GreptimeDB offers a fast and cost-effective alternative to InfluxDB, boasting cloud-based elasticity and commodity storage. It can be considered a production-ready implementation of InfluxDB v3.
You may want to try us and wonder how to migrate your data from InfluxDB v2 to GreptimeDB. This article will give you an answer.
Prerequisites
Before starting, you need access to your InfluxDB engine path, which contains your data files. If you are running a server with InfluxDB's official Docker Image, the engine path would be /var/lib/influxdb2/engine/
.
This tutorial guides you through migrating data from an InfluxDB server. Refer to the Appendix for instructions on how to set up your environment for an InfluxDB server.
Set up Greptime Service
Assuming you have an InfluxDB server up and running, the first step before migrating data to a GreptimeDB server is to set it up.
The fastest way to get a GreptimeDB cluster is to start a Hobby plan service on GreptimeCloud. Note that the Hobby plan is completely free with no credit card info needed.
Follow the instructions to create a new GreptimeDB service, and click the "Connection Information" button to find the connection information.

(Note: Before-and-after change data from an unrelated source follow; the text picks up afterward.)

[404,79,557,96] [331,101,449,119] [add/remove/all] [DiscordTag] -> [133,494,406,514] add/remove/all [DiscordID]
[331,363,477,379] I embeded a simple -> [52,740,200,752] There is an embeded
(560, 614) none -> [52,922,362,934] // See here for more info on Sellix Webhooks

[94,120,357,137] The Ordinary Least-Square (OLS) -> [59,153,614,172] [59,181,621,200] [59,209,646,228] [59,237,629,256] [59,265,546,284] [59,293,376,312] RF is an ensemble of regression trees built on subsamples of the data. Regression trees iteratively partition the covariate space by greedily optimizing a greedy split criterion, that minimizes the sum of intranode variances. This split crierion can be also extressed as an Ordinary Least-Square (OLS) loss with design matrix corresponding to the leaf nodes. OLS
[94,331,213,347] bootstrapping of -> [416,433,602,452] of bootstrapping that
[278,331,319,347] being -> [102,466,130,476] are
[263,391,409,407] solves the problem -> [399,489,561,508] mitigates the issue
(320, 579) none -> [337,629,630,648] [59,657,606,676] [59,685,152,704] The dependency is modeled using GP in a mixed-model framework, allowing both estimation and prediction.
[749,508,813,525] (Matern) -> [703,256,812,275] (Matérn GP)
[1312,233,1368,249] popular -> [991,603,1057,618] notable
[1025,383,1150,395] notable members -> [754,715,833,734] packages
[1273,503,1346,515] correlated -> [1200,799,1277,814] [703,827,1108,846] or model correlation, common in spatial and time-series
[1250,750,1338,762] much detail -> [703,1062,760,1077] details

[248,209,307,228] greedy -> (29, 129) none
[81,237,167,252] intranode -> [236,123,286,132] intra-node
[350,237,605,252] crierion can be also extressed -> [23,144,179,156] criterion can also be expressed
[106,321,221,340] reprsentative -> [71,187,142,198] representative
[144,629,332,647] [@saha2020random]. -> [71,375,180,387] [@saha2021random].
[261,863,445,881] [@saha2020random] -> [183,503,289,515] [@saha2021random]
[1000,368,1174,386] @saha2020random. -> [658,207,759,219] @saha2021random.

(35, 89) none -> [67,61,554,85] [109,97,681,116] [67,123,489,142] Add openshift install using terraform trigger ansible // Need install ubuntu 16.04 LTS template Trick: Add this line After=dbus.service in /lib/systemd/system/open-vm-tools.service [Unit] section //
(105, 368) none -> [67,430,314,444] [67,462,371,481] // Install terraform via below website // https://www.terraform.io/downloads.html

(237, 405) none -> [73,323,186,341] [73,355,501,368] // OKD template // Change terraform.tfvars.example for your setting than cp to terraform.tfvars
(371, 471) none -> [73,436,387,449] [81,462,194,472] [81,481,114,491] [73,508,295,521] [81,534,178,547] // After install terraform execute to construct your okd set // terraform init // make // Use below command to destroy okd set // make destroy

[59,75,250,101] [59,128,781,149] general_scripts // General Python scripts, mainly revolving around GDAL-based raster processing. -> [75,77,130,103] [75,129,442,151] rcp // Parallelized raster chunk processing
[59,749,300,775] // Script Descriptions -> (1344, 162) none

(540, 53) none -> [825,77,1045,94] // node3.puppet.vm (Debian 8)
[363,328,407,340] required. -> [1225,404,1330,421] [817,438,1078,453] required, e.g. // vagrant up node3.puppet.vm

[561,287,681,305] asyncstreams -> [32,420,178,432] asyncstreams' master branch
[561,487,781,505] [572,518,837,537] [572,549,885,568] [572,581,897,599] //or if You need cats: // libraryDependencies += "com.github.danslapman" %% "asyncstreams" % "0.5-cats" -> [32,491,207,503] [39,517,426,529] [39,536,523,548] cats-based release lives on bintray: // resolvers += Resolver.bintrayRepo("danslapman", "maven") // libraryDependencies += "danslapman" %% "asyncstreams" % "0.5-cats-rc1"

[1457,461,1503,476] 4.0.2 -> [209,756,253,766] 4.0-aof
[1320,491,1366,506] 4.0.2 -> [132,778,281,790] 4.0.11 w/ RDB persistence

Then, export the necessary environment variables:
export GREPTIME_DB="<dbname>"
export GREPTIME_HOST="<host>"
export GREPTIME_USERNAME="<username>"
export GREPTIME_PASSWORD="<password>"
Export Data from InfluxDB v2 Server
Now, let's get the bucket ID to be migrated with InfluxDB CLI:
influx bucket list
If you set up the server as in Appendix, you can run the following command:
docker exec influxdb2 influx bucket list
You'll get outputs as the following:
ID Name Retention Shard group duration Organization ID Schema Type
22bdf03ca860e351 _monitoring 168h0m0s 24h0m0s 41fabbaf2d6c2841 implicit
b60a6fd784bae5cb _tasks 72h0m0s 24h0m0s 41fabbaf2d6c2841 implicit
9a79c1701e579c94 example-bucket infinite 168h0m0s 41fabbaf2d6c2841 implicit
Supposed you'd like to migrate data from example-bucket
, then the ID is 9a79c1701e579c94
.
Log in to the server you deployed InfluxDB v2 and run the following command to export data in InfluxDB Line Protocol format:
# The engine path is often "/var/lib/influxdb2/engine/".
export ENGINE_PATH="<engine-path>"
# Export all the data in example-bucket (ID=9a79c1701e579c94).
influxd inspect export-lp --bucket-id 9a79c1701e579c94 --engine-path $ENGINE_PATH --output-path influxdb_export.lp
If you set up the server as in Appendix, you can run:
export ENGINE_PATH="/var/lib/influxdb2/engine/"
docker exec influxdb2 influxd inspect export-lp --bucket-id 9a79c1701e579c94 --engine-path $ENGINE_PATH --output-path influxdb_export.lp
The outputs look like the following:
{"level":"info","ts":1713227837.139161,"caller":"export_lp/export_lp.go:219","msg":"exporting TSM files","tsm_dir":"/var/lib/influxdb2/engine/data/9a79c1701e579c94","file_count":0}
{"level":"info","ts":1713227837.1399868,"caller":"export_lp/export_lp.go:315","msg":"exporting WAL files","wal_dir":"/var/lib/influxdb2/engine/wal/9a79c1701e579c94","file_count":1}
{"level":"info","ts":1713227837.1669333,"caller":"export_lp/export_lp.go:204","msg":"export complete"}
TIP
You can specify more concrete data sets, like measurements and time range, to be exported. Please refer to the influxd inspect export-lp
manual for details.
Import Data to GreptimeDB
Copy the influxdb_export.lp
file to a working directory. If you set up the server as in Appendix, you can run:
docker cp influxdb2:/influxdb_export.lp influxdb_export.lp
Before importing data to GreptimeDB, if the data file is too large, it's recommended to split the data file into multiple slices:
split -l 1000 -d -a 10 influxdb_export.lp influxdb_export_slice.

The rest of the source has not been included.